Heiterkeit bei den Abgeordneten.
Vizepräsidentin: Enthaltungen noch einmal! niemand meldet sich – Danke. Damit ist der Änderungsantrag abgelehnt.
Wer der Überschrift des Gesetzentwurfes zuzustimmen wünscht, den bitte ich um ein Handzeichen. alle Abgeordneten außer Johann Scheringer melden sich. – Gegenprobe. Johann Scheringer meldet sich. – Enthaltungen? keine Meldungen. – Damit ist die Überschrift des Gesetzentwurfes bei einer Gegenstimme angenommen.
Ich rufe auf, die Paragraphen 1 bis 6. Wer diesen Vorschriften zuzustimmen wünscht, den bitte ich um ein Handzeichen. alle Abgeordneten melden sich – Gegenprobe. keiner meldet sich – Enthaltungen? keiner meldet sich – Damit sind die Paragraphen 1 bis 6 einstimmig angenommen.
Wir kommen zur Schlußabstimmung.
Wer dem Gesetzentwurf im ganzen in der Fassung des Gesetzentwurfes der Landesregierung zuzustimmen wünscht, den bitte ich um ein Handzeichen. alle Abgeordneten außer Johann Scheringer melden sich – Gegenprobe. keine Meldungen. – Enthaltungen?
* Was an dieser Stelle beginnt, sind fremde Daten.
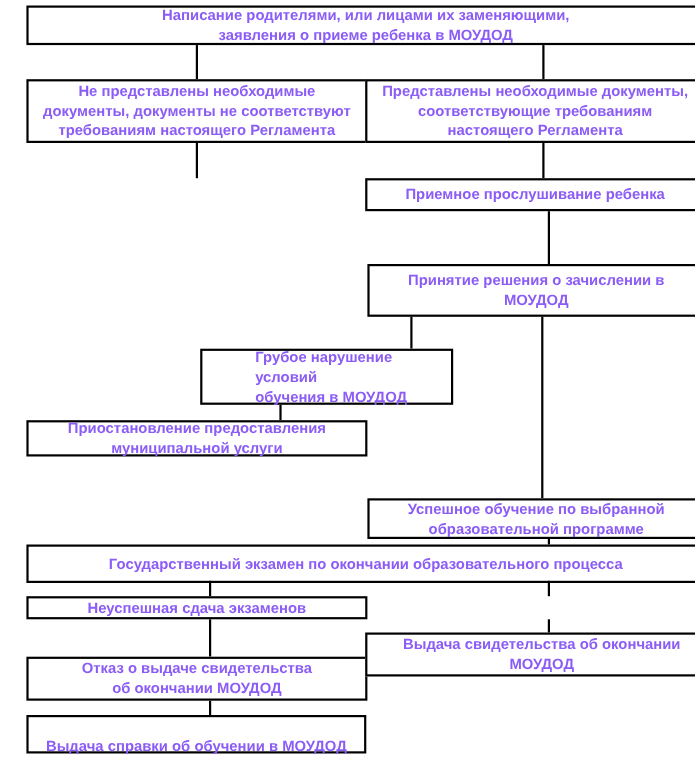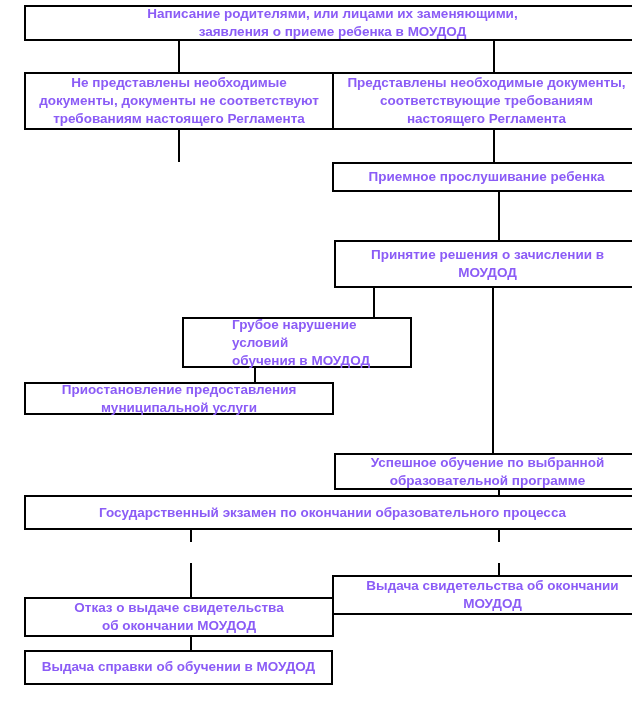"Неуспешная сдача экзаменов" div.node { html: none -> <div>Неуспешная сдача экзаменов</div> }
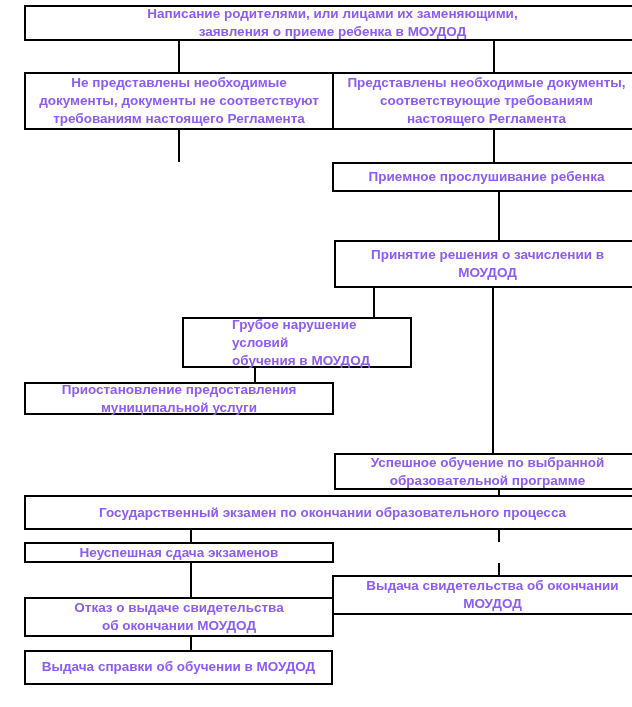"Выдача справки об обучении в" .node.align-top { padding-top: 6px -> 18px }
Johann Scheringer meldet sich. – Bei einer Enthaltung wird der Gesetzentwurf angenommen.
Die Abgeordneten stehen auf, schütteln sich gegenseitig die Hände und verlassen anschließend den Raum. Die Vizepräsidentin steht auf, sammelt ihre Zettel ein und verlässt den Raum als letztes. Volker Schlotmann bleibt im Raum und tritt ans Rednerpult.
Volker Schlotmann, SPD: In den 2000er-Jahren breitete sich die Rinderseuche BSE in Europa aus. Diese kann sich über Rindfleisch auch auf den Menschen übertragen. Als vorausschauende Reaktion darauf verordnete die EU, dass die Herkünfte von Rindfleisch für Verbraucher:innen nachvollziehbar gemacht werden.
Das Rinderkennzeichnungs- und Rindfleischetikettierungsüberwachungsaufgabenübertragungsgesetz wurde zum 29. Mai 2013 aufgehoben.
Den Rekord des längsten im Rechtsgebrauch tatsächlich verwendeten Wortes hält heute Grundstücksverkehrsgenehmigungszuständigkeitsübertragungsverordnung, allerdings nur wegen des Wortbestandteils “Verordnung”.
Volker Schlotmann verlässt den Raum.